A few weeks ago, Trianglelab has released their new Dragon Hotend. This hotend takes features from multiple successful hotends like the E3D V6 and Mosquito Hotend and integrates them into a small and effective package.
I ordered one, and decided to install it on the Creality CR-10S PRO in a Direct Drive configuration.
Dragon Hotend from Trianglelab
The Dragon Hotend from Trianglelab is a drop in replacement for the E3D V6 making the upgrade process really easy. It has increased structural rigidity and improved thermal performance.
Instead of using the traditional V6 heatbreak design, the Dragon Hotend takes some inspiration from the Mosquito Hotend design. It uses 4 stainless steel tubes to connect the heatblock to the heatsink. By doing this, the thermal transfer is lowered and one handed nozzle changes are now a possibility, although some modifications are needed for reliable changes. Due to the rounded mount if the mount is not tightened properly, the hotend can spin.
The heatblock used on the Dragon Hotend is made from plated copper, and it includes a 0.4 mm V6 plated copper nozzle.
I ordered the high flow version, which heats the filament on a longer path. This can be compared with a regular volcano hotend.
The heatbreak on the Dragon Hotend is made from stainless steel and it includes a copper heatsink, similar to the the NF Crazy Hotend i reviewed a while back. It does not have the same performance as the original titanium Mosquito Hotend, but it’s really close. When heated to 280C, the temperature inside the heatbreak is just over 43C in my setup. The performance is really good and this should make heat creep a thing of the past
Later edit: Please note that the temperatures listed above were measured during winter with a lower environment temperature. I measured the temperature again with 25C environment temperature and the heat break reaches higher temperatures. You can read more about it in my Dragon Hotend vs Copperhead V6 article.
The Dragon Hotend also went trough around 200 hours of printing and a few clogs. I needed to unclog it and that might have some impact in the thermal performance of the heat break.
CR-10S PRO Direct Drive setup – BMG Extruder and Dragon Hotend
In order to have more accurate filament control, i decided to change my Creality CR-10S PRO from a bowden setup to direct drive. I used the translucent BMG Extruder from Mellow and the Dragon Hotend.
The mount made by Greg191134 from Thingiverse was printed on my BLV Cube with transparent PETG.
Print samples with the Dragon Hotend
As usual, my first print was a benchy. This was printed in Devil Design Gold PLA, 195C, 0.15 layer height, 60mm/s and 0.5 mm retraction.
I used lower temperature for the PLA because of the extended heating section of the high-flow version, and even with a low value of 0.5 mm for retraction you can see that there’s virtually no stringing.
Overhangs are great and layers are properly aligned.
My second print was this awesome Baby Yoda model from MyMiniFactory printed in Sakata 3D Ingeo 3D850 PLA, 195C, 0.15 layer height, 60mm/s.
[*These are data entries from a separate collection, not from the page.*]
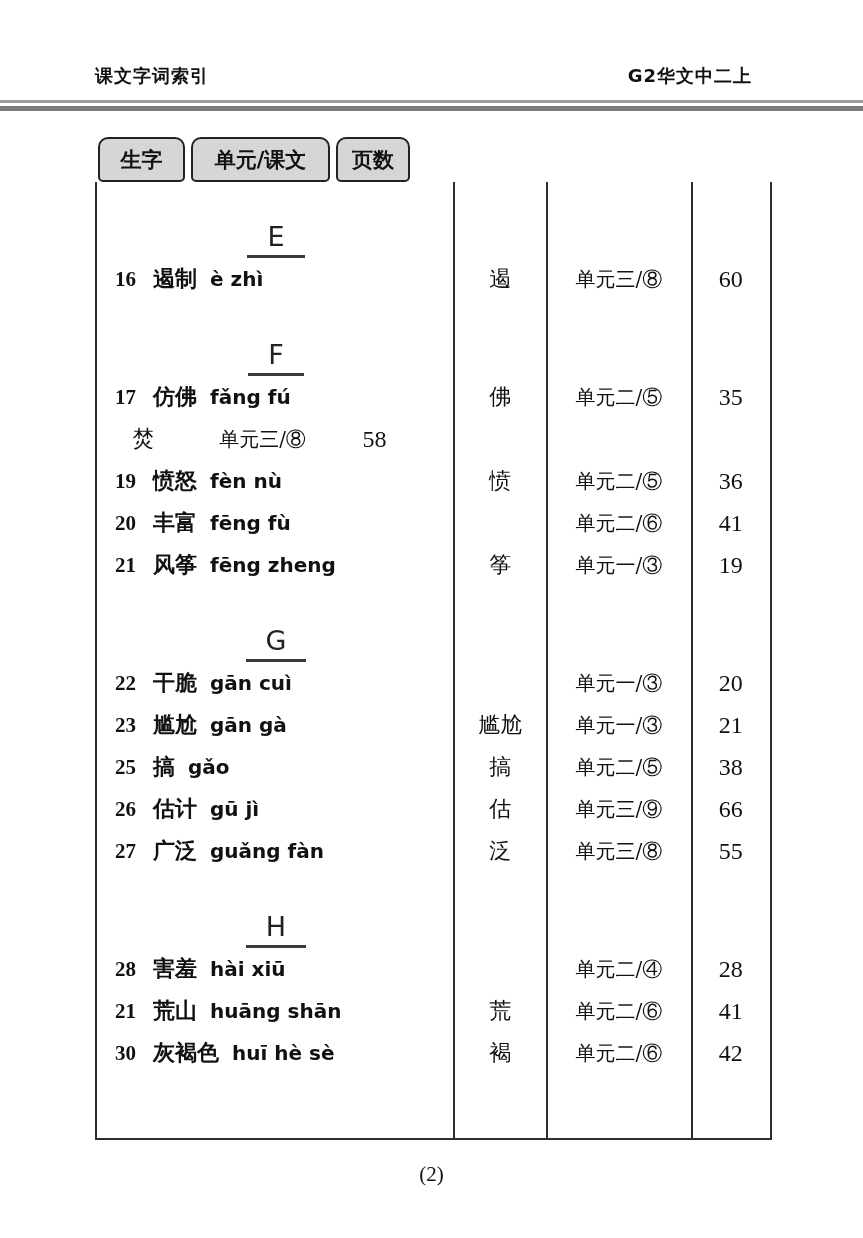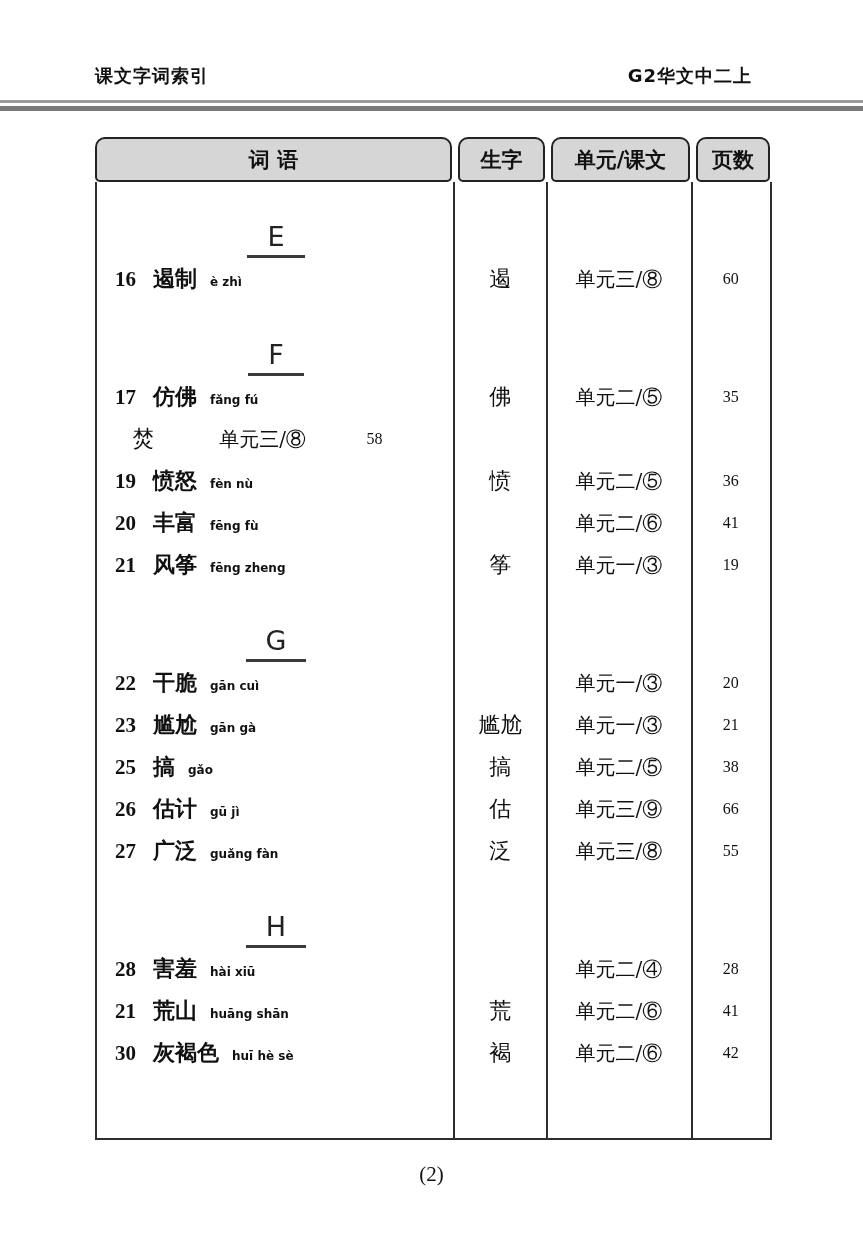--- a/index.html
+++ b/index.html
@@ -79,7 +79,6 @@
 
 <div class="vocab-table">
   <div class="thead">
-    <div class="thcell c1h">词 语</div>
     <div class="thcell c2h">生字</div>
     <div class="thcell c3h">单元/课文</div>
     <div class="thcell c4h">页数</div>

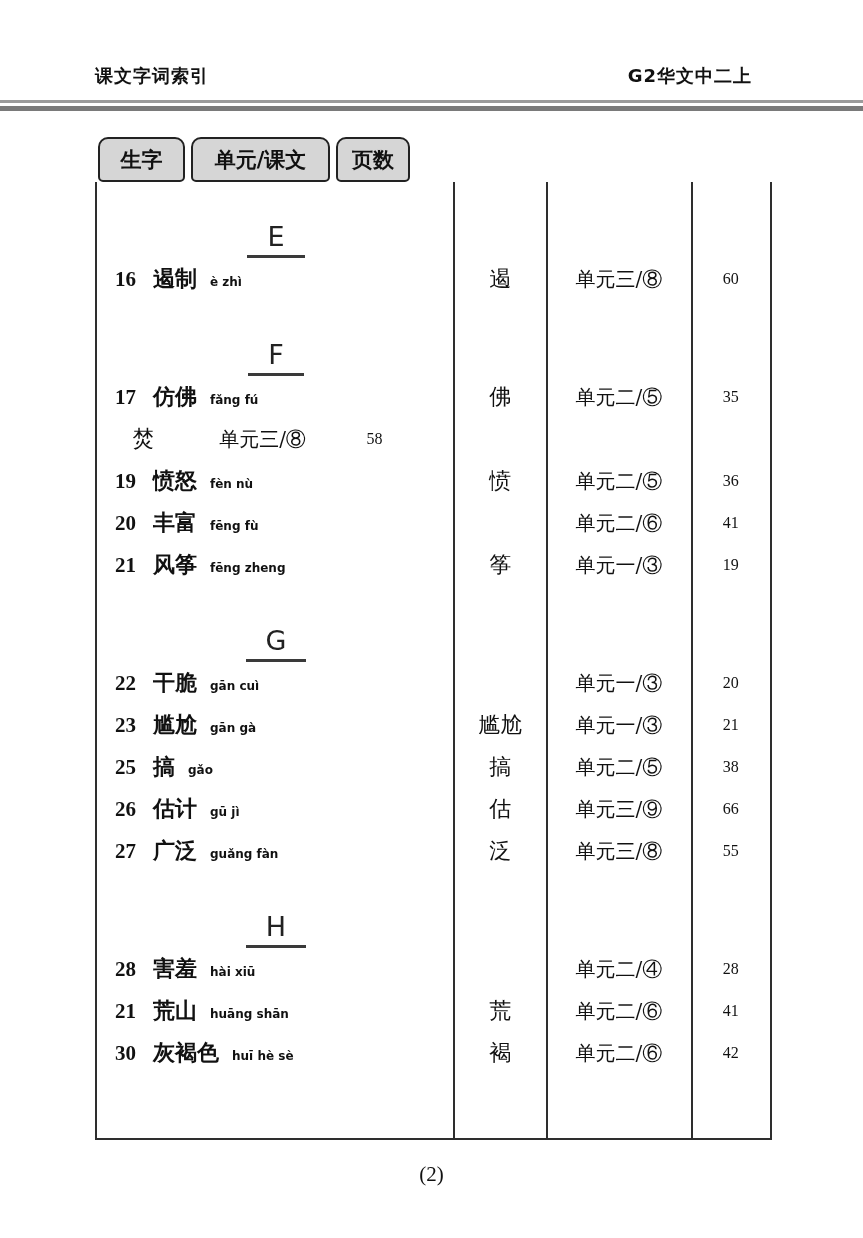--- a/index.html
+++ b/index.html
@@ -58,7 +58,7 @@
   .c1{width:358px;padding-left:18px;display:flex;align-items:baseline;font-weight:bold;}
   .idx{font-family:"Liberation Serif","DejaVu Serif",serif;font-size:21px;width:30px;}
   .word{font-size:22px;margin-left:8px;font-family:"DejaVu Serif","Liberation Serif",serif;}
-  .pinyin{font-family:"DejaVu Sans","Liberation Sans",sans-serif;font-size:12px;margin-left:13px;}
+  .pinyin{font-family:"DejaVu Sans","Liberation Sans",sans-serif;font-size:20px;margin-left:13px;}
   .c2{width:93px;text-align:center;font-size:22px;font-family:"DejaVu Serif","Liberation Serif",serif;}
   .c3{width:145px;text-align:center;font-size:20px;font-family:"DejaVu Serif","Liberation Serif",serif;}
   .c4{width:79px;text-align:center;font-size:16px;font-family:"Liberation Serif","DejaVu Serif",serif;}

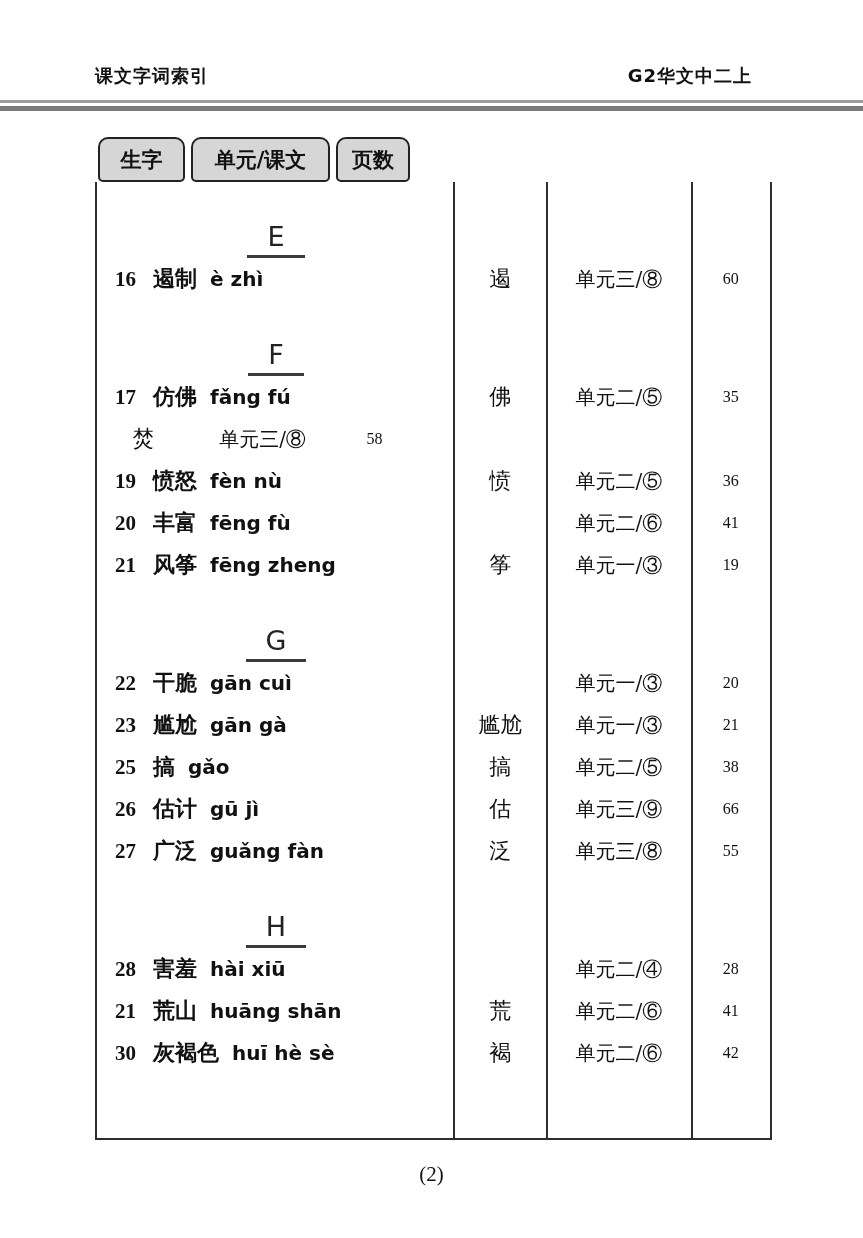--- a/index.html
+++ b/index.html
@@ -61,7 +61,7 @@
   .pinyin{font-family:"DejaVu Sans","Liberation Sans",sans-serif;font-size:20px;margin-left:13px;}
   .c2{width:93px;text-align:center;font-size:22px;font-family:"DejaVu Serif","Liberation Serif",serif;}
   .c3{width:145px;text-align:center;font-size:20px;font-family:"DejaVu Serif","Liberation Serif",serif;}
-  .c4{width:79px;text-align:center;font-size:16px;font-family:"Liberation Serif","DejaVu Serif",serif;}
+  .c4{width:79px;text-align:center;font-size:24px;font-family:"Liberation Serif","DejaVu Serif",serif;}
 
   
   .pg-footer{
The quality speaks for itself.
In the end, I did a test print of the Woman Body from MyMiniFactory in vase mode using the same Devil Design Gray PLA, 195C, 0.13 layer height, 35mm/s and 0.65 layer line. This print has virtually no issues and it’s one of the best prints I ever did with the CR-10S PRO direct drive setup.
With it’s all metal construction, excellent heatbreak performance and V6 compatibility, the Dragon Hotend from Trianglelab is one of the best hotends you can buy right now. Currently, the hotend is available for ~67$ on Trianglelab store.
It’s not cheap, but considering that you get a Mosquito Hotend in the same body as a V6, I’d say it’s a good investment and a worthy upgrade for any printer.